## Your goal
Scan the records below for the line with "(987, 118) none -> (363, 684) //" and the line with "(311, 1149) none", and retype that range exactly, both ends included, pictures excepted.

### Data in this exercise

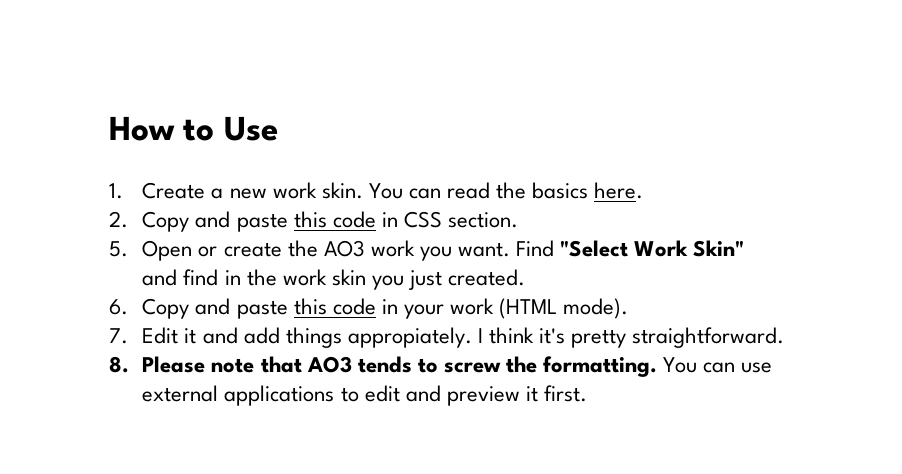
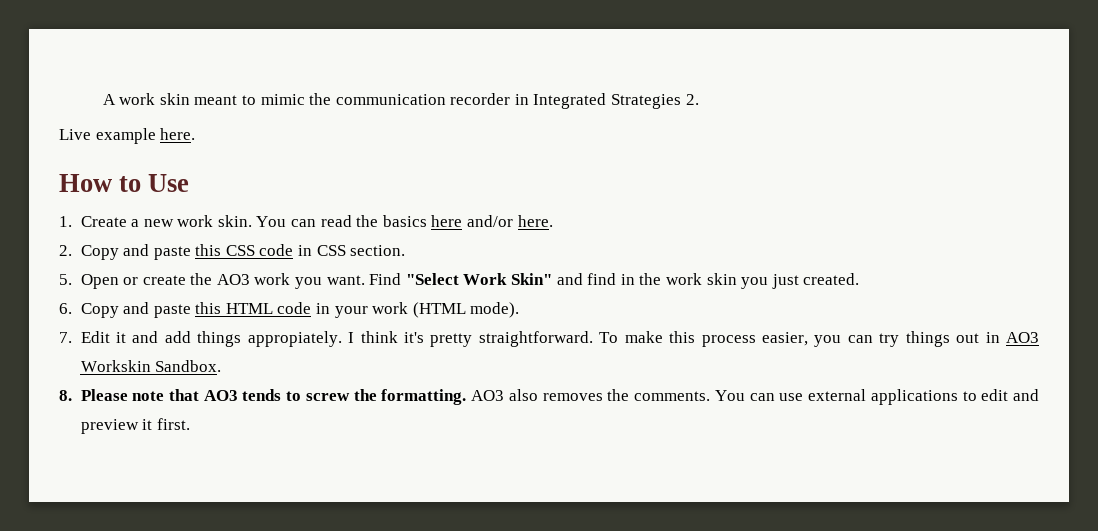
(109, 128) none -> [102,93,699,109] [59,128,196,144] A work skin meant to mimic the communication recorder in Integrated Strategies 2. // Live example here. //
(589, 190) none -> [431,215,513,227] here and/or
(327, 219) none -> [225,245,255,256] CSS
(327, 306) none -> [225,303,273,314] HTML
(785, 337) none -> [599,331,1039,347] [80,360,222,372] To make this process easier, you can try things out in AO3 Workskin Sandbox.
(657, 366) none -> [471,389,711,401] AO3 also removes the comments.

######
### Data in this exercise

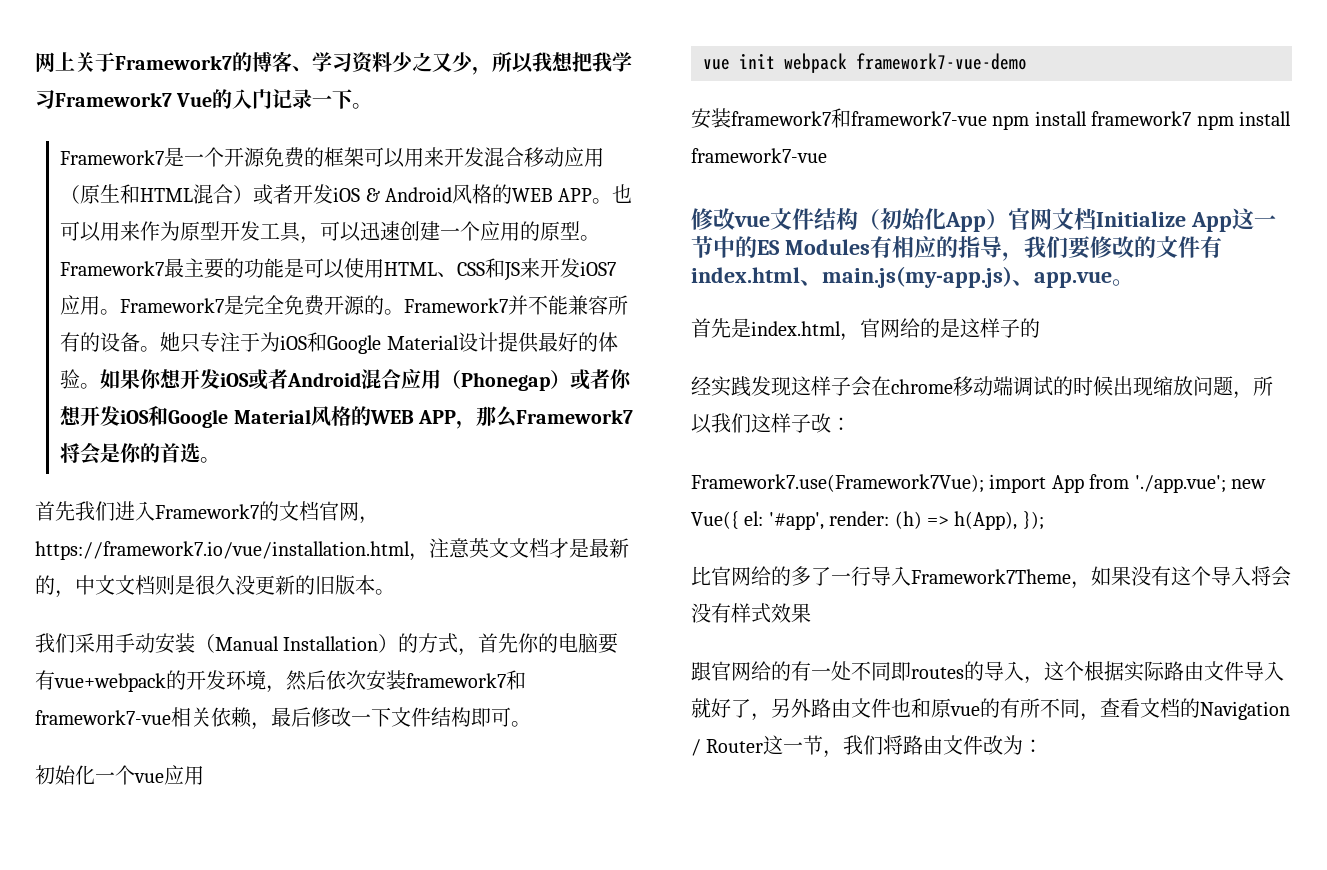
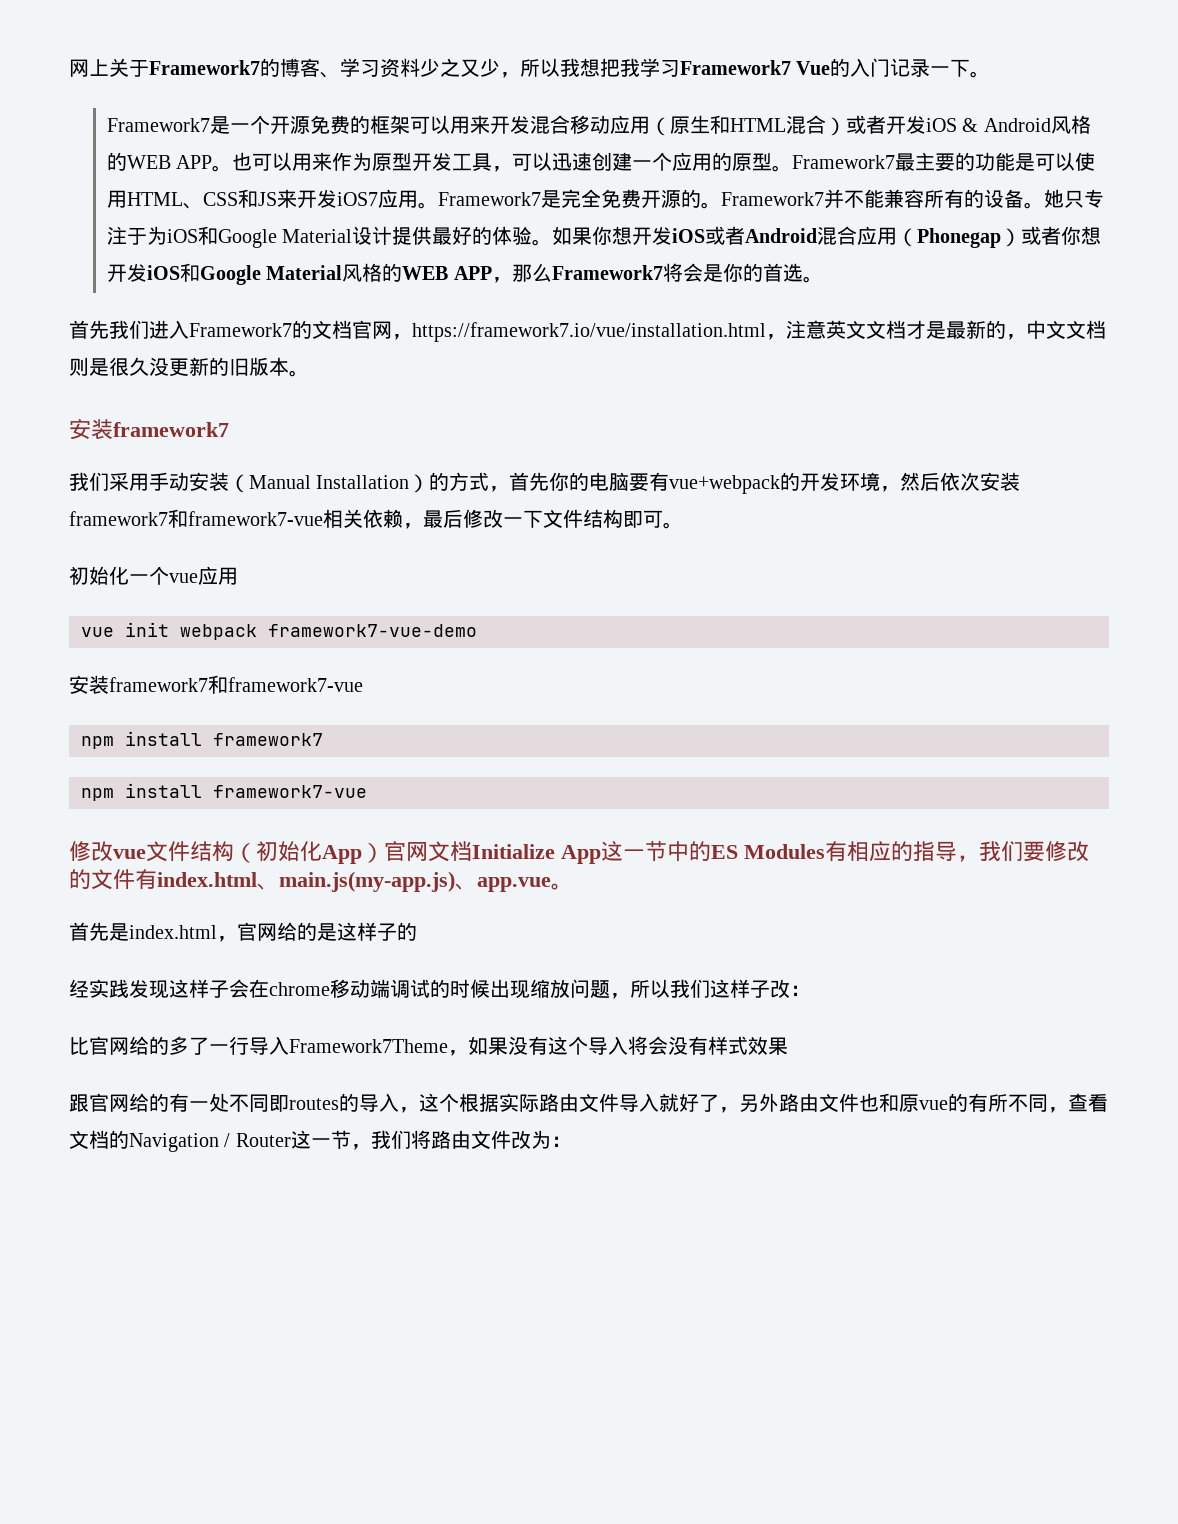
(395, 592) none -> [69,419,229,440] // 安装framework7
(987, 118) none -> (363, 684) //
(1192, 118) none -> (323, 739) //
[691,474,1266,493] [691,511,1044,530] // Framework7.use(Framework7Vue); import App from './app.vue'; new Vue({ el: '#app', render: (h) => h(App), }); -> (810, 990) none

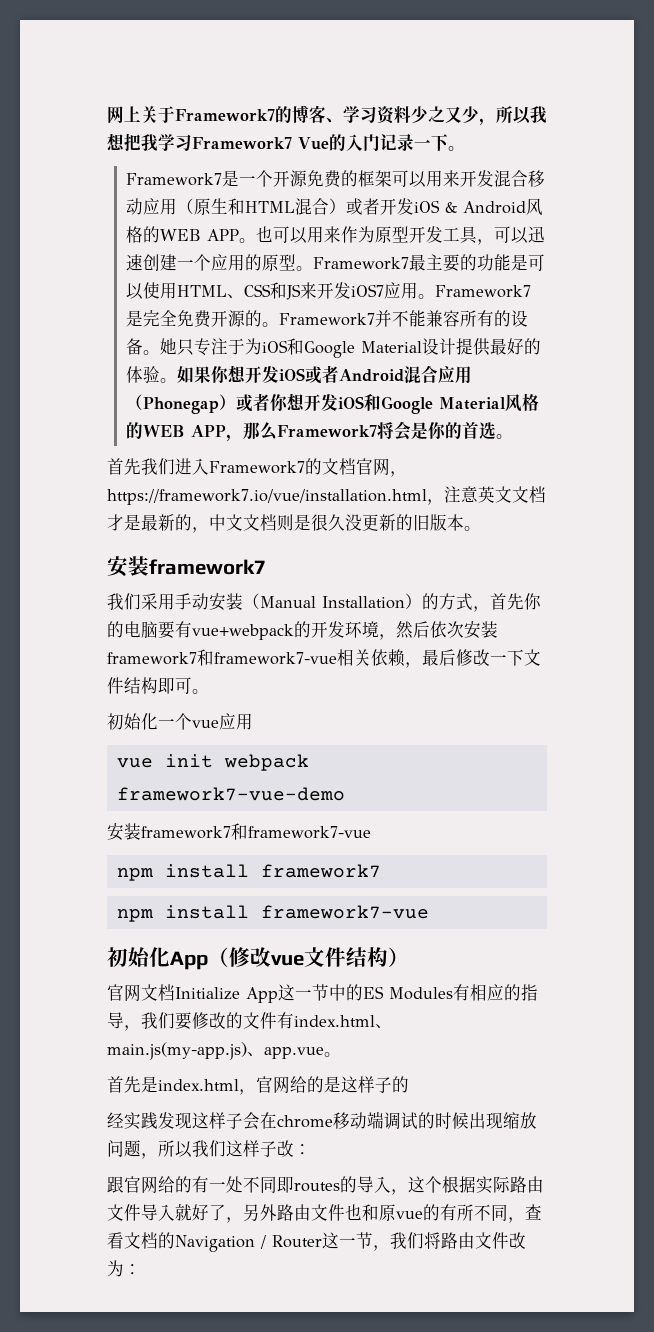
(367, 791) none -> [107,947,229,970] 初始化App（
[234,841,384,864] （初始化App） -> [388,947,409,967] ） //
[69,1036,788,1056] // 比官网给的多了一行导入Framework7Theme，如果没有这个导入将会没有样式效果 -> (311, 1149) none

######

## Solution
(987, 118) none -> (363, 684) //
(1192, 118) none -> (323, 739) //
[691,474,1266,493] [691,511,1044,530] // Framework7.use(Framework7Vue); import App from './app.vue'; new Vue({ el: '#app', render: (h) => h(App), }); -> (810, 990) none

(367, 791) none -> [107,947,229,970] 初始化App（
[234,841,384,864] （初始化App） -> [388,947,409,967] ） //
[69,1036,788,1056] // 比官网给的多了一行导入Framework7Theme，如果没有这个导入将会没有样式效果 -> (311, 1149) none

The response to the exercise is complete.